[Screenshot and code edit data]
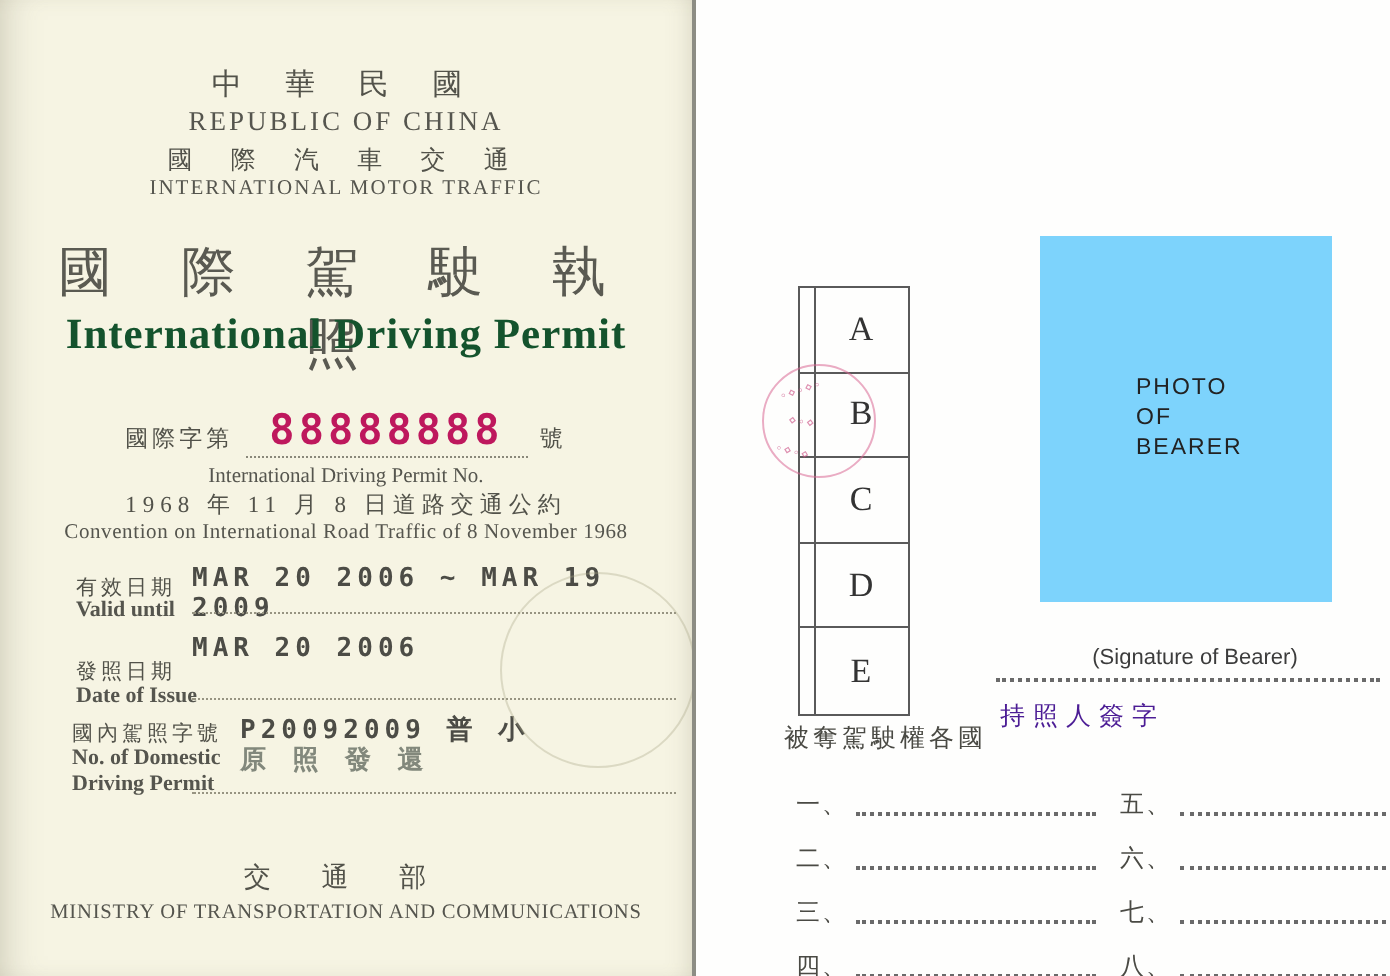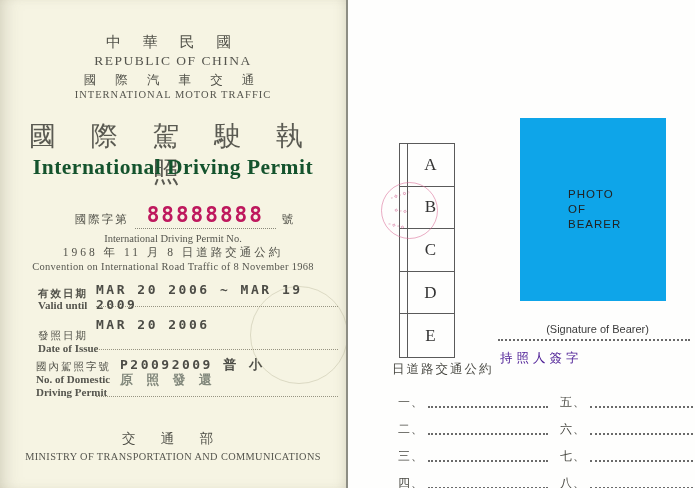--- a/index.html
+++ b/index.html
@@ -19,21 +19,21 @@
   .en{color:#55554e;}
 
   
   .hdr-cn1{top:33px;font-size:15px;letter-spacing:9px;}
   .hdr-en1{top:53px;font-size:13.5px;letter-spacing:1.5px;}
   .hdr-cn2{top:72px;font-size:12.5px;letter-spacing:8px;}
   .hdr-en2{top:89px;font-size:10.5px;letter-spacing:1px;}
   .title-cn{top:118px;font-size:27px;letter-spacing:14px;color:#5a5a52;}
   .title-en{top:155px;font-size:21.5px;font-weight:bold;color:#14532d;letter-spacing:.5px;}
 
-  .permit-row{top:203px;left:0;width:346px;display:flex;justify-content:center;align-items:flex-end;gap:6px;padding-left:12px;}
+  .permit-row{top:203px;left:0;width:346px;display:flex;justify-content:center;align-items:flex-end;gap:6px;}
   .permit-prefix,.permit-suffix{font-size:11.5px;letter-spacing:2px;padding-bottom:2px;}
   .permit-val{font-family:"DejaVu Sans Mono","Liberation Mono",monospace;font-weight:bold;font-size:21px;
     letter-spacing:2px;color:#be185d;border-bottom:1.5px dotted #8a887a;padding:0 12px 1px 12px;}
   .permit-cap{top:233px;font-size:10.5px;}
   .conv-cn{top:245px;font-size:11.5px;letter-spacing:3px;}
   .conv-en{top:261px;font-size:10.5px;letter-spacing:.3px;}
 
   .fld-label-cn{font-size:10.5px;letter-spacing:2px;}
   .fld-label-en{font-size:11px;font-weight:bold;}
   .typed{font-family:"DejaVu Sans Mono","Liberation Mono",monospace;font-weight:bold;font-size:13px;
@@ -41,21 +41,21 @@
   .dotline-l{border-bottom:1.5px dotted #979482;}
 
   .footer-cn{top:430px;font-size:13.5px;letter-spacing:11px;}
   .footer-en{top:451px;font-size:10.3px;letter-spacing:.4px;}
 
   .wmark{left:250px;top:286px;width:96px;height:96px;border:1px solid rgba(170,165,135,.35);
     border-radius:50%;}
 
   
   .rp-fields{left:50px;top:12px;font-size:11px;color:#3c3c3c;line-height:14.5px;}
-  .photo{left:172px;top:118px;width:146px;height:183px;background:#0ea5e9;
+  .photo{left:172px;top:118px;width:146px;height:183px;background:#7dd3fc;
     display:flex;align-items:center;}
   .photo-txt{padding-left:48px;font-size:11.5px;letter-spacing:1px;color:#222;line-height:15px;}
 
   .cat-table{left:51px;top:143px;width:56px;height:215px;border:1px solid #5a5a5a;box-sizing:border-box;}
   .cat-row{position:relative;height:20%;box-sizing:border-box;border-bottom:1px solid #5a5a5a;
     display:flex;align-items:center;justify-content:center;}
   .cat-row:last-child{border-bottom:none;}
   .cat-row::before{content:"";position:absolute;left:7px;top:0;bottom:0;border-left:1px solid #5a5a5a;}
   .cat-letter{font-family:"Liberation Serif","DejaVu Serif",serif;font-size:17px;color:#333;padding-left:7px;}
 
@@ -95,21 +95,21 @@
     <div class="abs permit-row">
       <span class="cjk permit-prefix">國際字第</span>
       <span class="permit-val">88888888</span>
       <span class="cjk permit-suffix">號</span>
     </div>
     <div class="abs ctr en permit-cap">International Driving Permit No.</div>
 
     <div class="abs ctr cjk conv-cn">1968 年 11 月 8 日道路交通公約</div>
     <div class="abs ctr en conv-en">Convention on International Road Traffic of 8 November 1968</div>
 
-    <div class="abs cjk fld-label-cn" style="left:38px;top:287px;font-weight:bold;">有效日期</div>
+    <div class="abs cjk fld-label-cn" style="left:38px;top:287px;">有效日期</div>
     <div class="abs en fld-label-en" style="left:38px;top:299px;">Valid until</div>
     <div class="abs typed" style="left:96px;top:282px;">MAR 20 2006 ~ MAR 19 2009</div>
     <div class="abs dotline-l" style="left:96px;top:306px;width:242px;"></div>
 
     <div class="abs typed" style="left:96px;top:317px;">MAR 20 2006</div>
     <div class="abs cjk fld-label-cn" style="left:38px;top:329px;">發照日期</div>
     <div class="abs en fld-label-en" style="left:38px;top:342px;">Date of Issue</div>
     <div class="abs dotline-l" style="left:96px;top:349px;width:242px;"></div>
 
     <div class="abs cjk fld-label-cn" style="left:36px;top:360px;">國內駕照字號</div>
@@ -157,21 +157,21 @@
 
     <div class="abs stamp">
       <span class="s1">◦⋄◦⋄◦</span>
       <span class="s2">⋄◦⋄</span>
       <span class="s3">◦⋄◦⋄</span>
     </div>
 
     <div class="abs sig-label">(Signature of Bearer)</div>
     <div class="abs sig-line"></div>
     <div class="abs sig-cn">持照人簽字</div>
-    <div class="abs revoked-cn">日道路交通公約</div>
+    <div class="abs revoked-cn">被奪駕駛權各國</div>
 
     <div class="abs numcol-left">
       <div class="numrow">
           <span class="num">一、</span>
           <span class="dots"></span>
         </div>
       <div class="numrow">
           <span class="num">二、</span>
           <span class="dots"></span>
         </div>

* _Task instructions_: Print out every entry above without changing a word, and leave out the pictures.

* _Final answer_:
--- a/index.html
+++ b/index.html
@@ -19,21 +19,21 @@
   .en{color:#55554e;}
 
   
   .hdr-cn1{top:33px;font-size:15px;letter-spacing:9px;}
   .hdr-en1{top:53px;font-size:13.5px;letter-spacing:1.5px;}
   .hdr-cn2{top:72px;font-size:12.5px;letter-spacing:8px;}
   .hdr-en2{top:89px;font-size:10.5px;letter-spacing:1px;}
   .title-cn{top:118px;font-size:27px;letter-spacing:14px;color:#5a5a52;}
   .title-en{top:155px;font-size:21.5px;font-weight:bold;color:#14532d;letter-spacing:.5px;}
 
-  .permit-row{top:203px;left:0;width:346px;display:flex;justify-content:center;align-items:flex-end;gap:6px;padding-left:12px;}
+  .permit-row{top:203px;left:0;width:346px;display:flex;justify-content:center;align-items:flex-end;gap:6px;}
   .permit-prefix,.permit-suffix{font-size:11.5px;letter-spacing:2px;padding-bottom:2px;}
   .permit-val{font-family:"DejaVu Sans Mono","Liberation Mono",monospace;font-weight:bold;font-size:21px;
     letter-spacing:2px;color:#be185d;border-bottom:1.5px dotted #8a887a;padding:0 12px 1px 12px;}
   .permit-cap{top:233px;font-size:10.5px;}
   .conv-cn{top:245px;font-size:11.5px;letter-spacing:3px;}
   .conv-en{top:261px;font-size:10.5px;letter-spacing:.3px;}
 
   .fld-label-cn{font-size:10.5px;letter-spacing:2px;}
   .fld-label-en{font-size:11px;font-weight:bold;}
   .typed{font-family:"DejaVu Sans Mono","Liberation Mono",monospace;font-weight:bold;font-size:13px;
@@ -41,21 +41,21 @@
   .dotline-l{border-bottom:1.5px dotted #979482;}
 
   .footer-cn{top:430px;font-size:13.5px;letter-spacing:11px;}
   .footer-en{top:451px;font-size:10.3px;letter-spacing:.4px;}
 
   .wmark{left:250px;top:286px;width:96px;height:96px;border:1px solid rgba(170,165,135,.35);
     border-radius:50%;}
 
   
   .rp-fields{left:50px;top:12px;font-size:11px;color:#3c3c3c;line-height:14.5px;}
-  .photo{left:172px;top:118px;width:146px;height:183px;background:#0ea5e9;
+  .photo{left:172px;top:118px;width:146px;height:183px;background:#7dd3fc;
     display:flex;align-items:center;}
   .photo-txt{padding-left:48px;font-size:11.5px;letter-spacing:1px;color:#222;line-height:15px;}
 
   .cat-table{left:51px;top:143px;width:56px;height:215px;border:1px solid #5a5a5a;box-sizing:border-box;}
   .cat-row{position:relative;height:20%;box-sizing:border-box;border-bottom:1px solid #5a5a5a;
     display:flex;align-items:center;justify-content:center;}
   .cat-row:last-child{border-bottom:none;}
   .cat-row::before{content:"";position:absolute;left:7px;top:0;bottom:0;border-left:1px solid #5a5a5a;}
   .cat-letter{font-family:"Liberation Serif","DejaVu Serif",serif;font-size:17px;color:#333;padding-left:7px;}
 
@@ -95,21 +95,21 @@
     <div class="abs permit-row">
       <span class="cjk permit-prefix">國際字第</span>
       <span class="permit-val">88888888</span>
       <span class="cjk permit-suffix">號</span>
     </div>
     <div class="abs ctr en permit-cap">International Driving Permit No.</div>
 
     <div class="abs ctr cjk conv-cn">1968 年 11 月 8 日道路交通公約</div>
     <div class="abs ctr en conv-en">Convention on International Road Traffic of 8 November 1968</div>
 
-    <div class="abs cjk fld-label-cn" style="left:38px;top:287px;font-weight:bold;">有效日期</div>
+    <div class="abs cjk fld-label-cn" style="left:38px;top:287px;">有效日期</div>
     <div class="abs en fld-label-en" style="left:38px;top:299px;">Valid until</div>
     <div class="abs typed" style="left:96px;top:282px;">MAR 20 2006 ~ MAR 19 2009</div>
     <div class="abs dotline-l" style="left:96px;top:306px;width:242px;"></div>
 
     <div class="abs typed" style="left:96px;top:317px;">MAR 20 2006</div>
     <div class="abs cjk fld-label-cn" style="left:38px;top:329px;">發照日期</div>
     <div class="abs en fld-label-en" style="left:38px;top:342px;">Date of Issue</div>
     <div class="abs dotline-l" style="left:96px;top:349px;width:242px;"></div>
 
     <div class="abs cjk fld-label-cn" style="left:36px;top:360px;">國內駕照字號</div>
@@ -157,21 +157,21 @@
 
     <div class="abs stamp">
       <span class="s1">◦⋄◦⋄◦</span>
       <span class="s2">⋄◦⋄</span>
       <span class="s3">◦⋄◦⋄</span>
     </div>
 
     <div class="abs sig-label">(Signature of Bearer)</div>
     <div class="abs sig-line"></div>
     <div class="abs sig-cn">持照人簽字</div>
-    <div class="abs revoked-cn">日道路交通公約</div>
+    <div class="abs revoked-cn">被奪駕駛權各國</div>
 
     <div class="abs numcol-left">
       <div class="numrow">
           <span class="num">一、</span>
           <span class="dots"></span>
         </div>
       <div class="numrow">
           <span class="num">二、</span>
           <span class="dots"></span>
         </div>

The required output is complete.